**Goal of the exercise**
Work out how many lines of the data contain "Temp" and reply with that number alone.

**Recorded information**
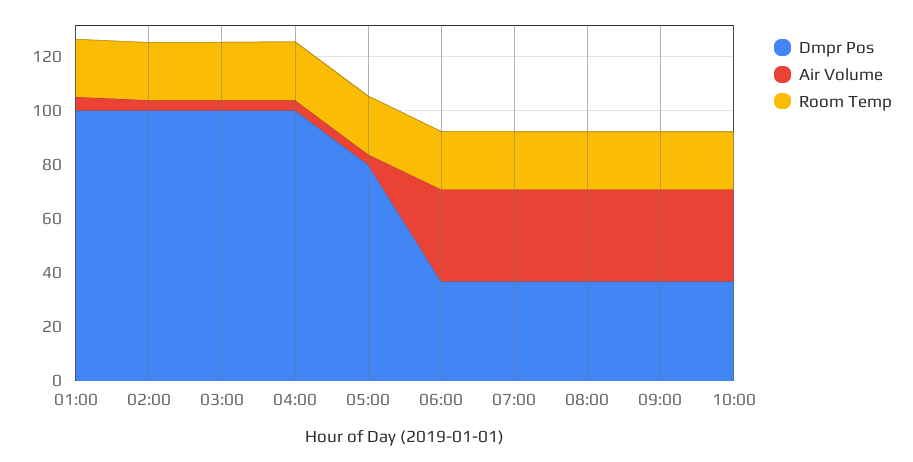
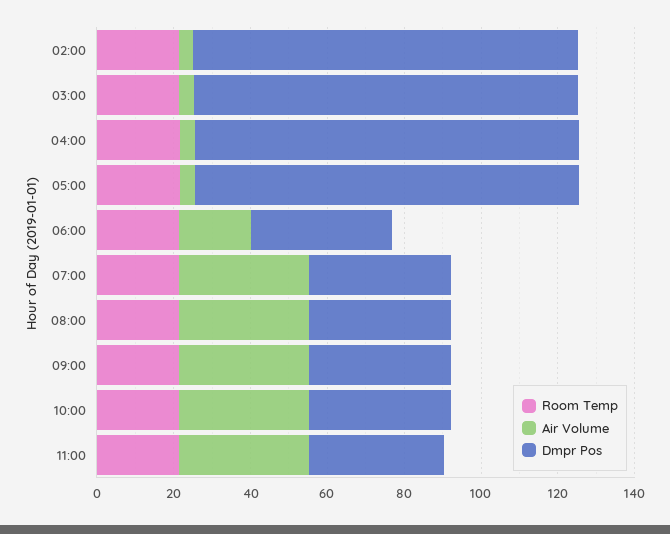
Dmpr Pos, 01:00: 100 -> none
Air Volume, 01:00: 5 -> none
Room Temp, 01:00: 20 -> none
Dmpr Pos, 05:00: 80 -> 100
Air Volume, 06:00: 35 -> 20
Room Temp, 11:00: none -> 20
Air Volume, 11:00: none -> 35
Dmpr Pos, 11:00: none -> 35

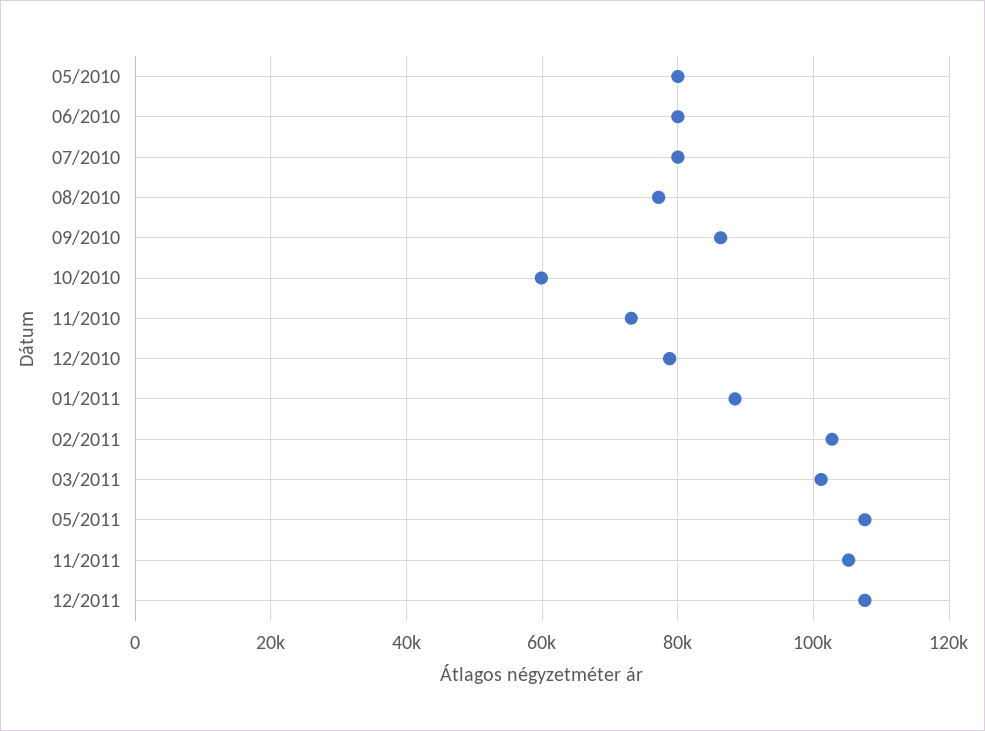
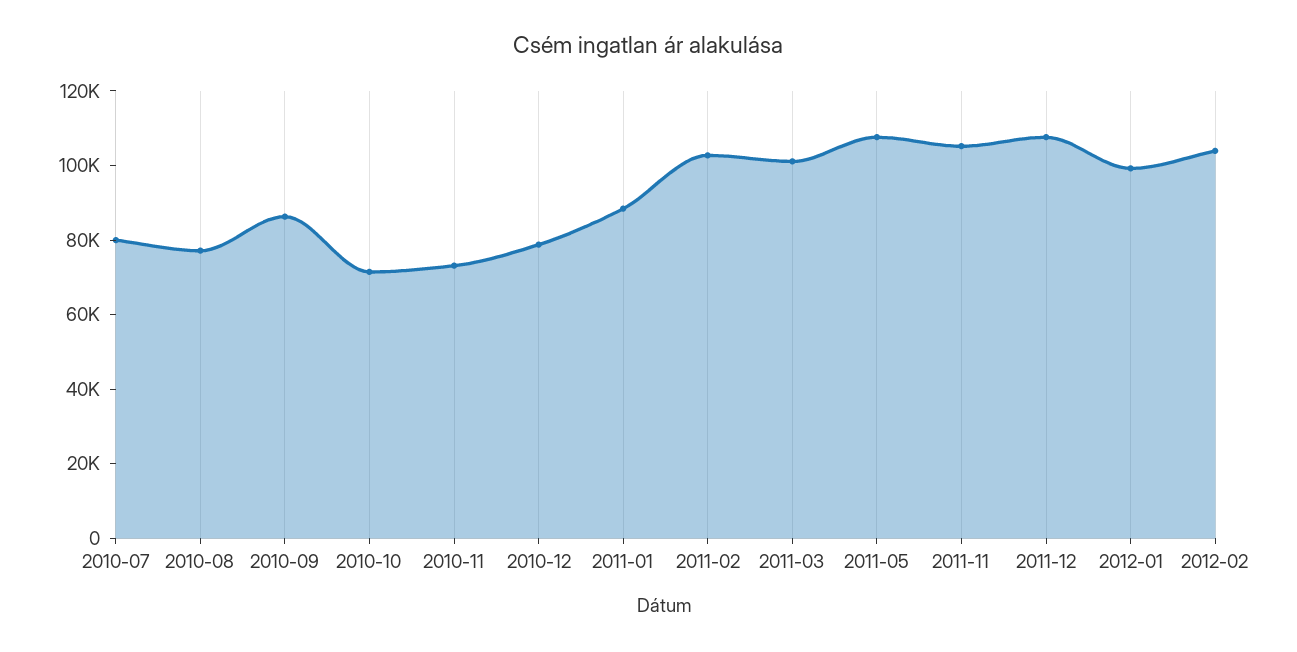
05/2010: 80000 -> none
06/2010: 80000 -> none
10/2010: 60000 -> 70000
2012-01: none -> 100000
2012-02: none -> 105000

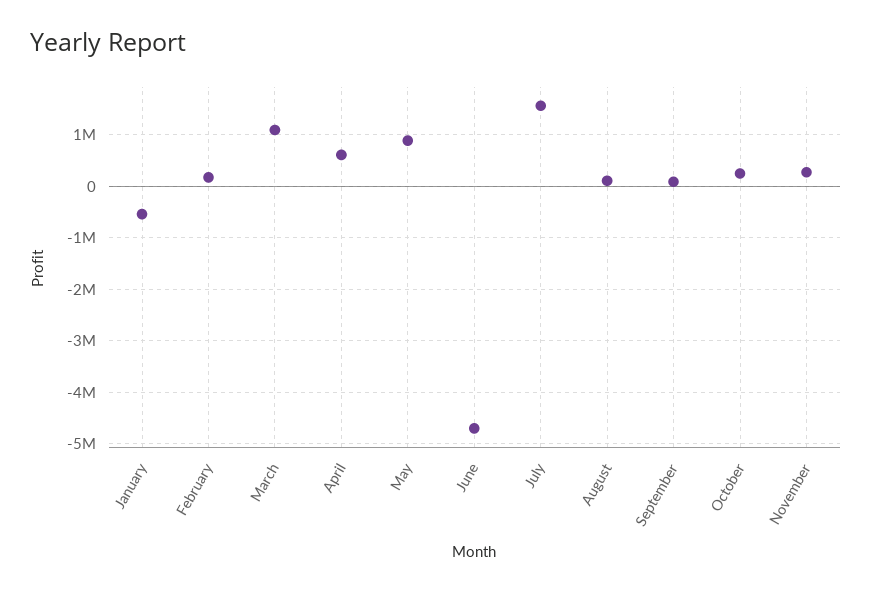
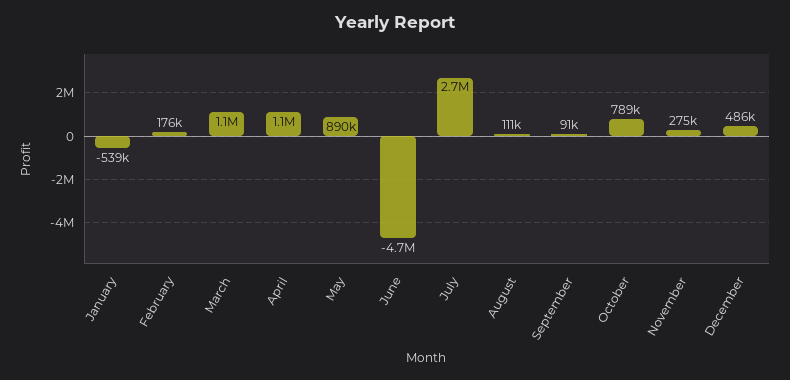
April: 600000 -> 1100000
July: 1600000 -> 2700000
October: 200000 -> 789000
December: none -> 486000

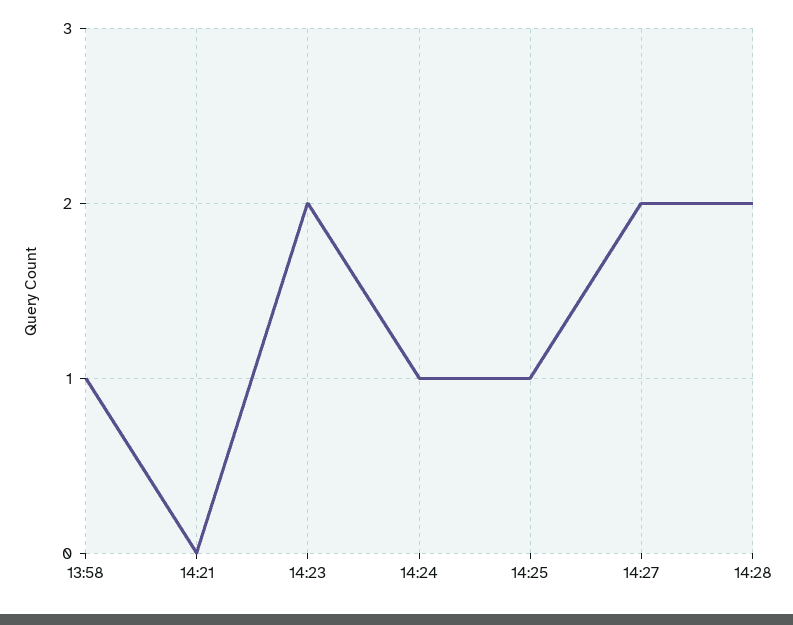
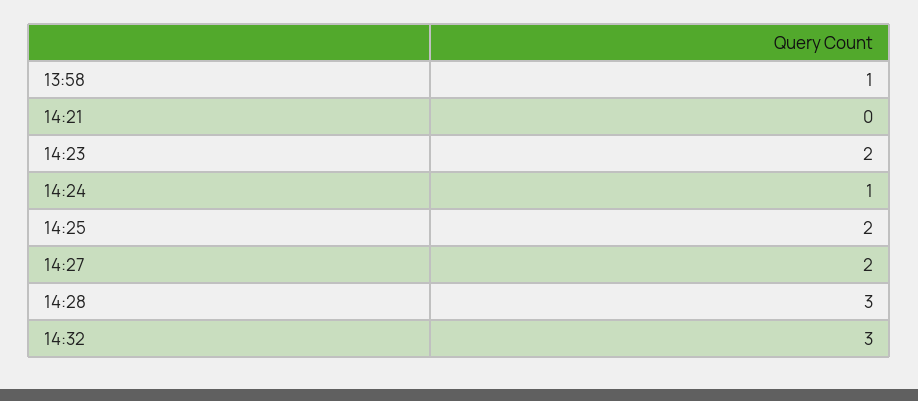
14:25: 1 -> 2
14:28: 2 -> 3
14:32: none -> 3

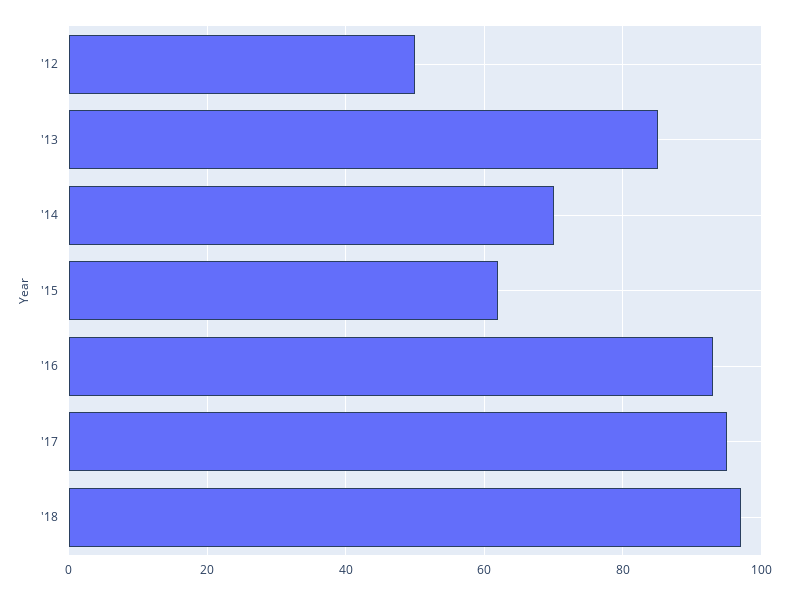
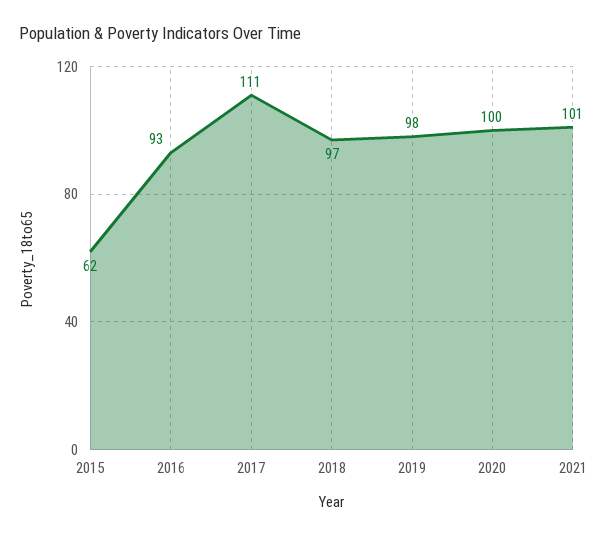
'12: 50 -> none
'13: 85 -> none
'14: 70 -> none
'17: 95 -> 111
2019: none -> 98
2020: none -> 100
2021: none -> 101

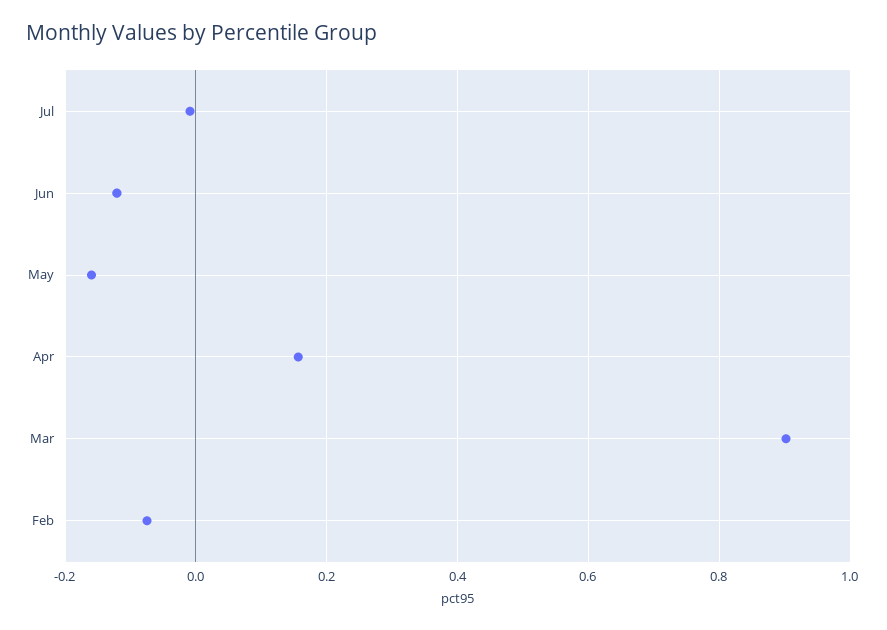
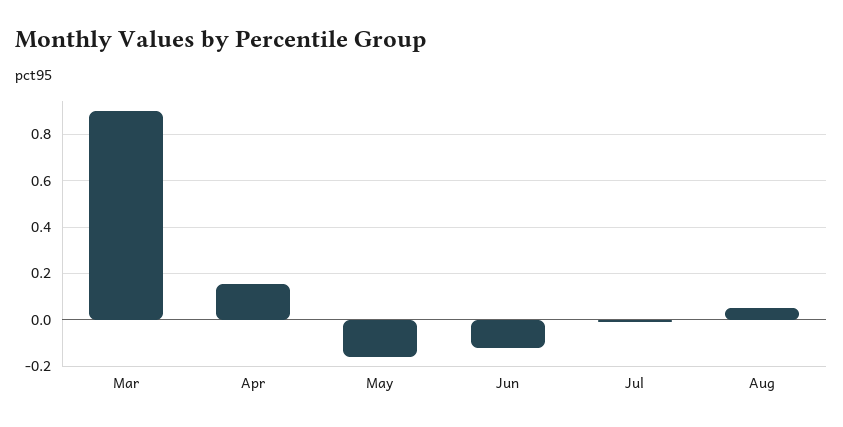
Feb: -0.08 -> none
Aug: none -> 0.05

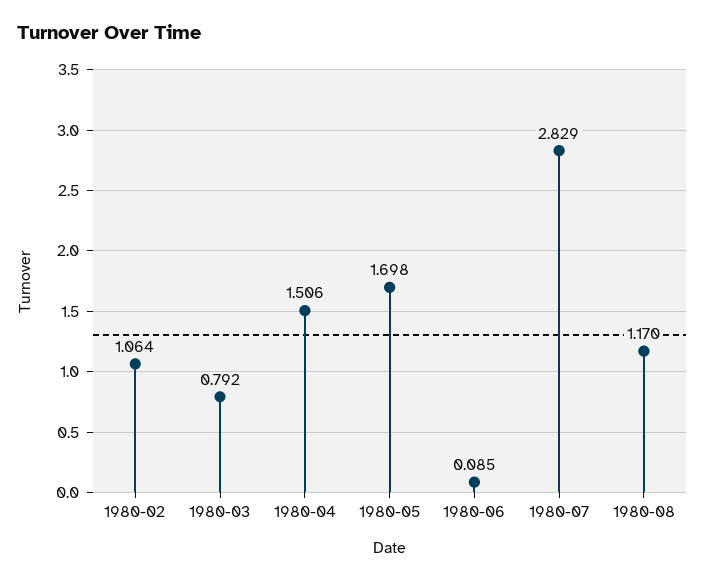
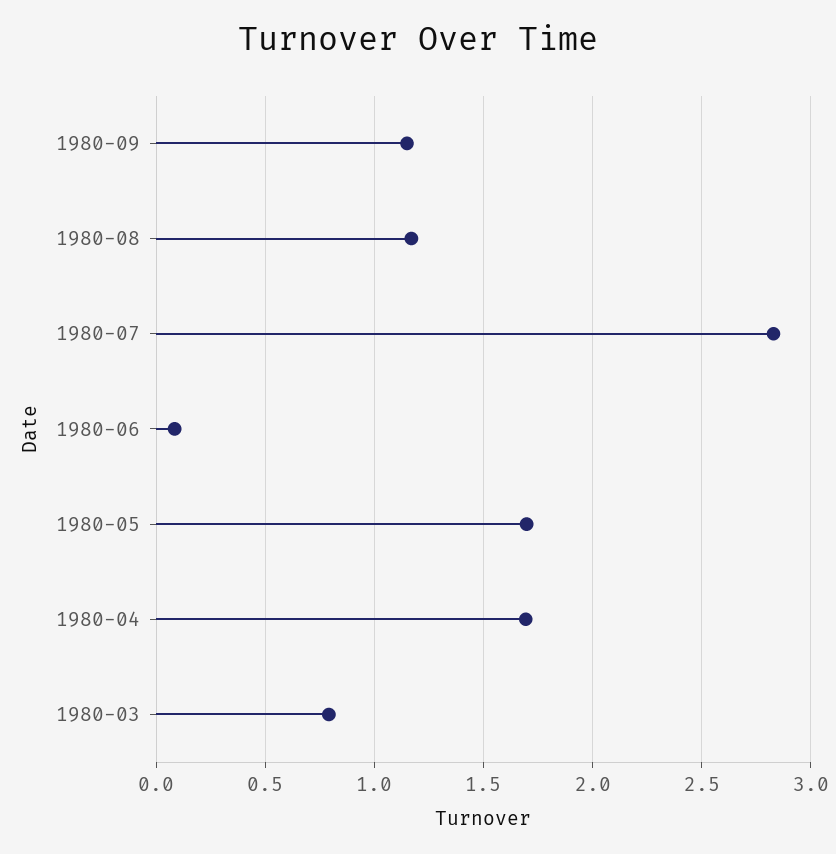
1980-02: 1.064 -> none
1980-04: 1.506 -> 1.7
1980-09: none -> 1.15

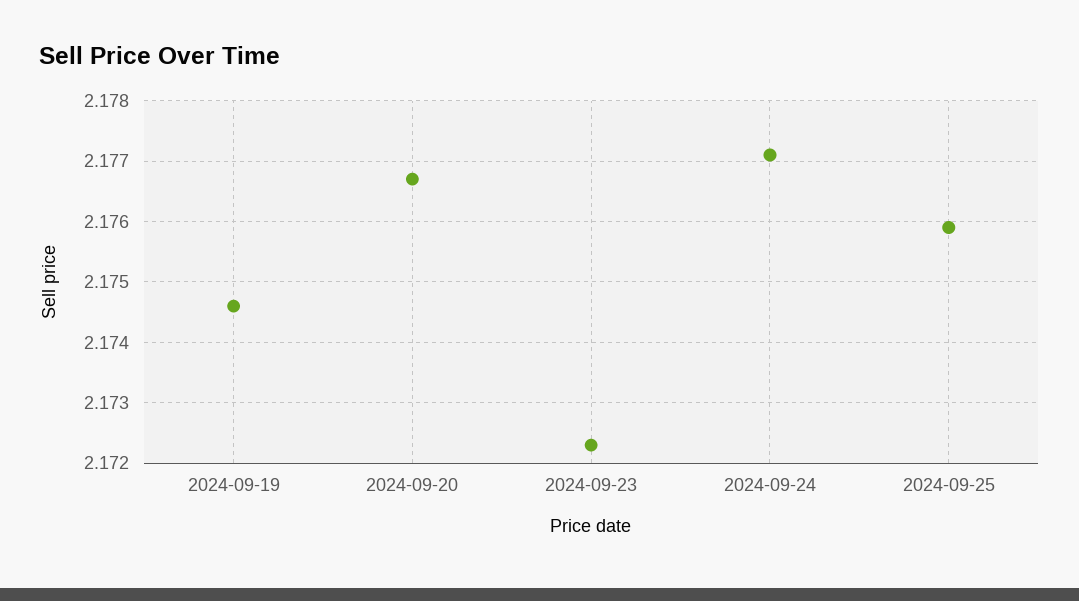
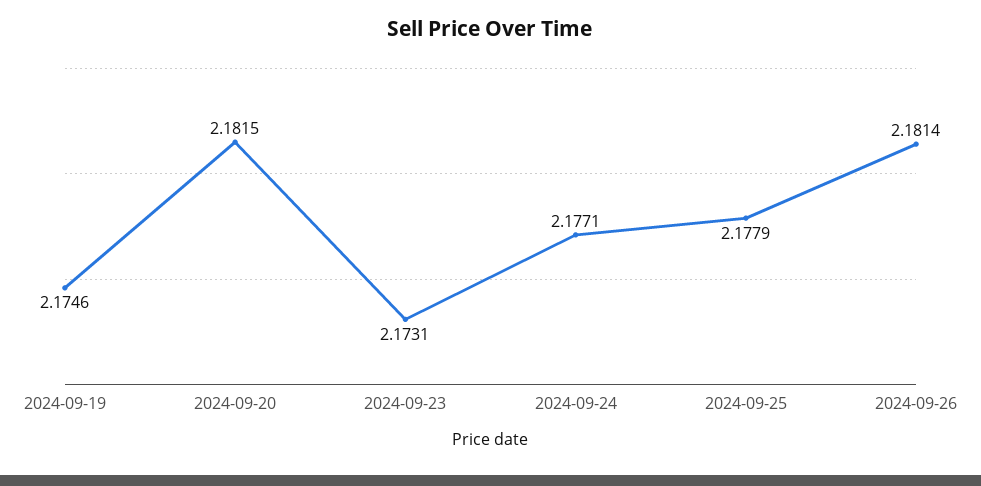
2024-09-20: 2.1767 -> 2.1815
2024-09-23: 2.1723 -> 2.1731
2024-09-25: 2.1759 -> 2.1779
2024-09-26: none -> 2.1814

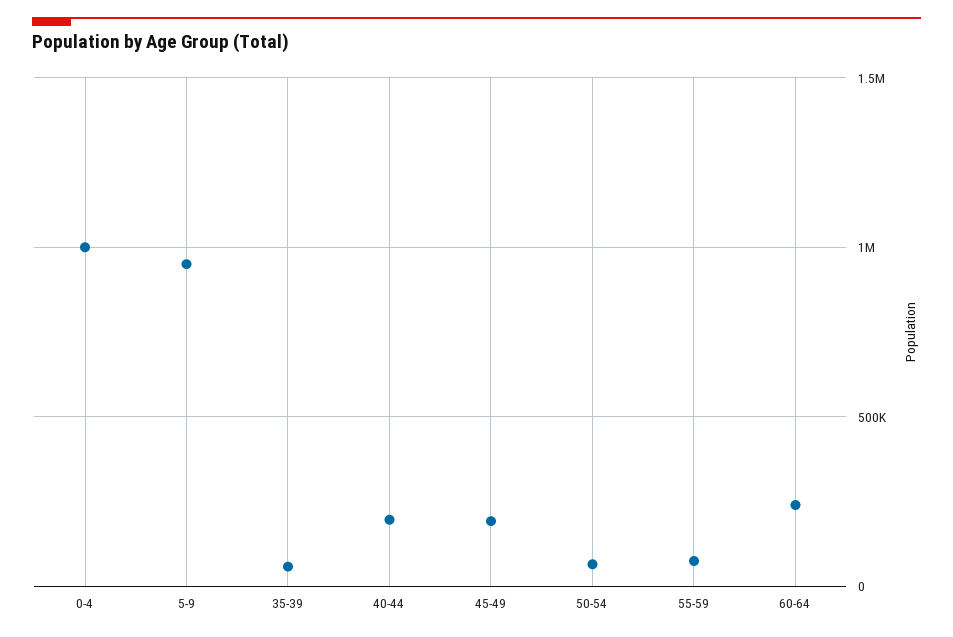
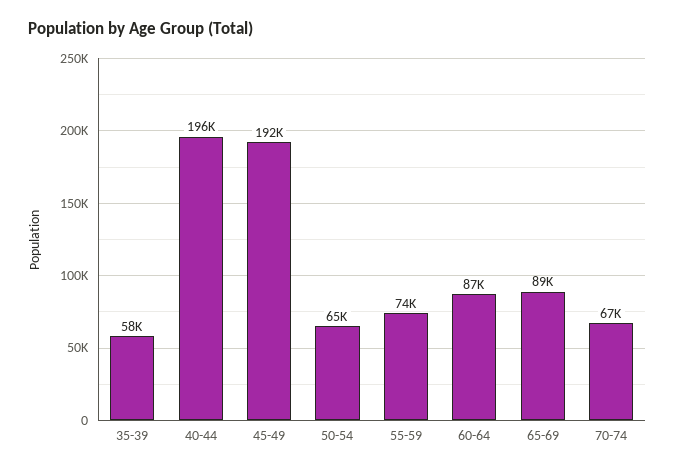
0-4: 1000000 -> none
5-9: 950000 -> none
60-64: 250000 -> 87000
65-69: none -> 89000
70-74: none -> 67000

**Your solution**
2